Below are the entries; set down each of them exactly.

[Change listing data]
***

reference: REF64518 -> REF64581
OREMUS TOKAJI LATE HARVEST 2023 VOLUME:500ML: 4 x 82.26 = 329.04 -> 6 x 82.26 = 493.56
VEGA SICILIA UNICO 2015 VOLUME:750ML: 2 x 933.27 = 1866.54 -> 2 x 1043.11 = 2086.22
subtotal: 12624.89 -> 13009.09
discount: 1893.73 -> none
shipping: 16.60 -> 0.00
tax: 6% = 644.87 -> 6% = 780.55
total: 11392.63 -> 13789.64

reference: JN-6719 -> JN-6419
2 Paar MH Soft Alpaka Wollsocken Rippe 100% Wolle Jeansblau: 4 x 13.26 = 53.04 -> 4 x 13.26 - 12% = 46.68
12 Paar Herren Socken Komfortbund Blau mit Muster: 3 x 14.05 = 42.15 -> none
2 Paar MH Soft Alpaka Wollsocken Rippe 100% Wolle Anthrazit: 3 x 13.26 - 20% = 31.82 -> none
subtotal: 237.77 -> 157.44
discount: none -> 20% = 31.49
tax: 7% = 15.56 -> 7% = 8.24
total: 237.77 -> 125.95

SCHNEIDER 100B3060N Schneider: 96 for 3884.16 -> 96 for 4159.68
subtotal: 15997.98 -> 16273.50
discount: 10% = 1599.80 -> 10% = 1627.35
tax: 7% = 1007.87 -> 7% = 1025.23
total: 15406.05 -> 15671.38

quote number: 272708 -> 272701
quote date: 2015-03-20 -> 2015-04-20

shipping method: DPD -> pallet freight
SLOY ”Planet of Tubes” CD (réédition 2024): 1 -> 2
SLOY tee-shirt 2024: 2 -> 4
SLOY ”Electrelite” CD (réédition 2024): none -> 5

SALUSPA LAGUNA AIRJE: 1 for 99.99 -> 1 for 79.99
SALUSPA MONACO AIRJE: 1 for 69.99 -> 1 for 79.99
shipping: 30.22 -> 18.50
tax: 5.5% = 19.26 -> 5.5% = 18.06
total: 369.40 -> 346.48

***

[Task response]:
reference: REF64518 -> REF64581
OREMUS TOKAJI LATE HARVEST 2023 VOLUME:500ML: 4 x 82.26 = 329.04 -> 6 x 82.26 = 493.56
VEGA SICILIA UNICO 2015 VOLUME:750ML: 2 x 933.27 = 1866.54 -> 2 x 1043.11 = 2086.22
subtotal: 12624.89 -> 13009.09
discount: 1893.73 -> none
shipping: 16.60 -> 0.00
tax: 6% = 644.87 -> 6% = 780.55
total: 11392.63 -> 13789.64

reference: JN-6719 -> JN-6419
2 Paar MH Soft Alpaka Wollsocken Rippe 100% Wolle Jeansblau: 4 x 13.26 = 53.04 -> 4 x 13.26 - 12% = 46.68
12 Paar Herren Socken Komfortbund Blau mit Muster: 3 x 14.05 = 42.15 -> none
2 Paar MH Soft Alpaka Wollsocken Rippe 100% Wolle Anthrazit: 3 x 13.26 - 20% = 31.82 -> none
subtotal: 237.77 -> 157.44
discount: none -> 20% = 31.49
tax: 7% = 15.56 -> 7% = 8.24
total: 237.77 -> 125.95

SCHNEIDER 100B3060N Schneider: 96 for 3884.16 -> 96 for 4159.68
subtotal: 15997.98 -> 16273.50
discount: 10% = 1599.80 -> 10% = 1627.35
tax: 7% = 1007.87 -> 7% = 1025.23
total: 15406.05 -> 15671.38

quote number: 272708 -> 272701
quote date: 2015-03-20 -> 2015-04-20

shipping method: DPD -> pallet freight
SLOY ”Planet of Tubes” CD (réédition 2024): 1 -> 2
SLOY tee-shirt 2024: 2 -> 4
SLOY ”Electrelite” CD (réédition 2024): none -> 5

SALUSPA LAGUNA AIRJE: 1 for 99.99 -> 1 for 79.99
SALUSPA MONACO AIRJE: 1 for 69.99 -> 1 for 79.99
shipping: 30.22 -> 18.50
tax: 5.5% = 19.26 -> 5.5% = 18.06
total: 369.40 -> 346.48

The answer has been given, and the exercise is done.